Schedule time to be with friends and family

It is important for your mental health to be around those you love. During your time off work, try to schedule hang-outs with your friends and family. Consider having a pre-scheduled night for a dinner with your family or friends. It's also important to schedule time off work for important events in your loved ones' lives, such as a graduation ceremony or housewarming party.

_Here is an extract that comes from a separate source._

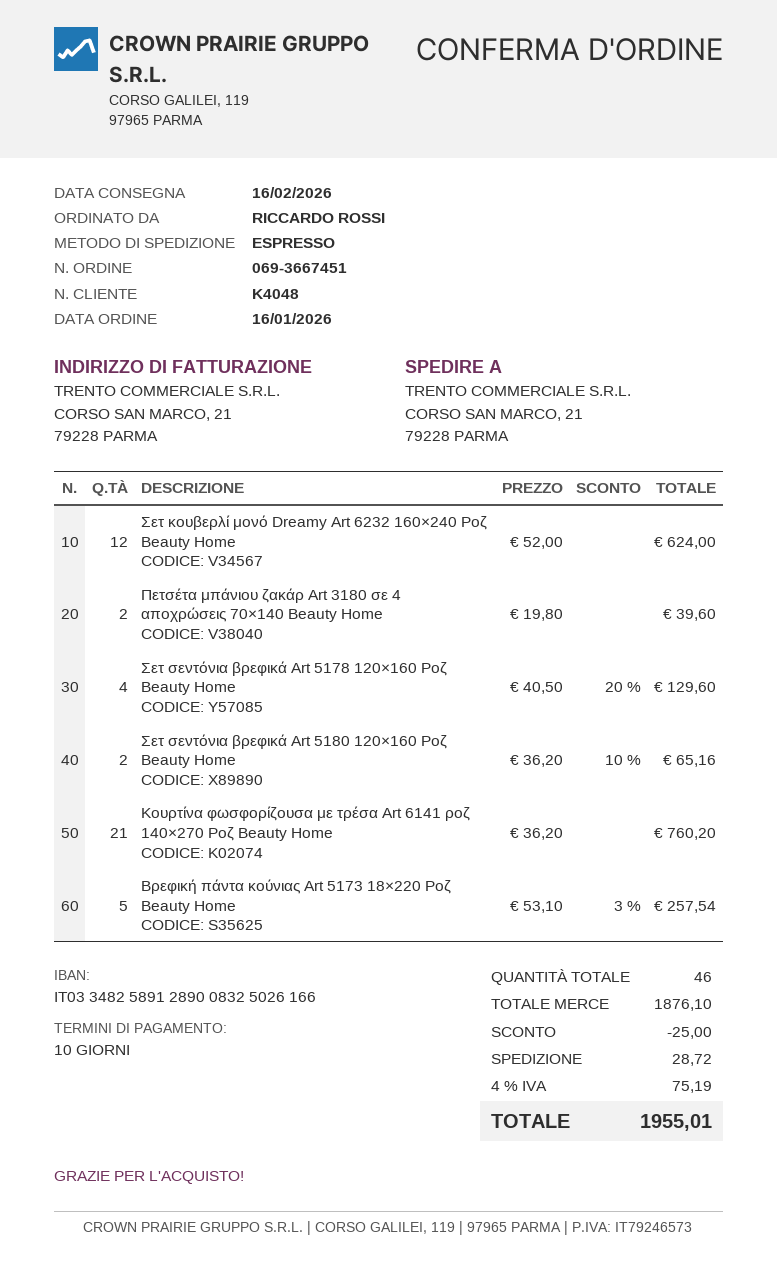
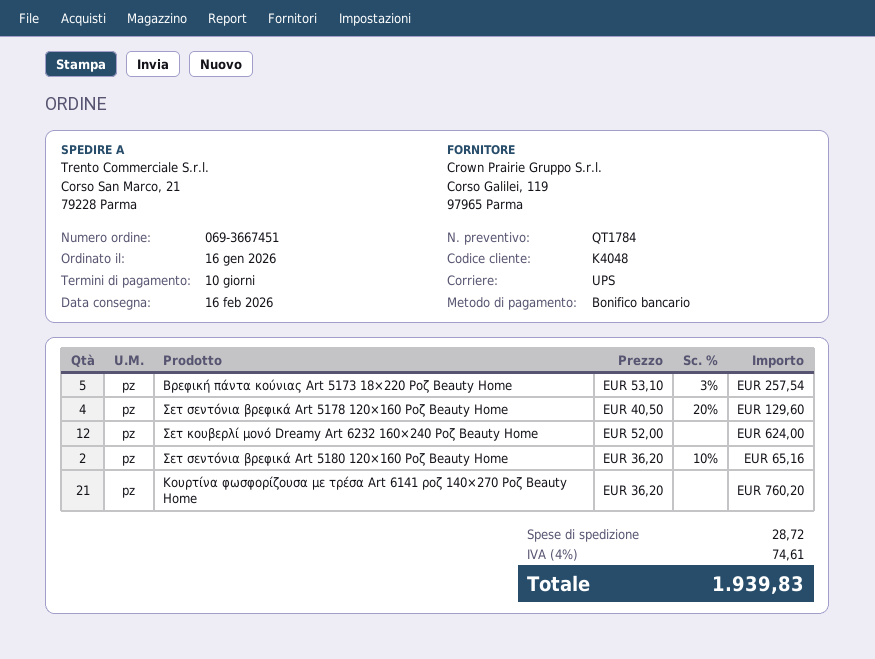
shipping method: express -> UPS
Πετσέτα μπάνιου ζακάρ Art 3180 σε 4 αποχρώσεις 70×140 Beauty Home: 2 x 19.80 = 39.60 -> none
discount: 25.00 -> none
tax: 4% = 75.19 -> 4% = 74.61
total: 1955.01 -> 1939.83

Related: 12 Tips for Staying Healthy in the Workplace

Ask for help

If you feel like you're struggling, ask for help. Most employers have the resources to make accommodations to preserve the physical and mental wellbeing of their employees. It's also helpful to talk to others about how you're feeling and ask your friends and family if you need them to perform a favor for you.

Take breaks

Be sure to take breaks throughout your work shift. This helps you regain focus and gives you time to relax during long shifts. Consider taking a break to drink coffee in between patient visits or share a meal with your colleagues. Some doctors also take breaks during their shifts to sleep in the staff's break rooms.

Sleep well

Try to commit to healthy sleep practices. This may mean limiting your screen time before going to bed or setting a bedtime for yourself. Being well-rested improves your work and allows you to stay mentally and physically healthy. If you're having trouble sleeping, research possible remedies or visit a physician for help.

Adjust on-call hours

Depending on your employer and experience level, you may be able to negotiate your on-call hours. This allows you to work fewer on-call hours, which means you have more free time. If you want a permanent adjustment to your on-call hours, speak with your supervisor. If you just want a temporary break, consider reaching out to your co-workers to see if they're willing to cover an on-call shift for you.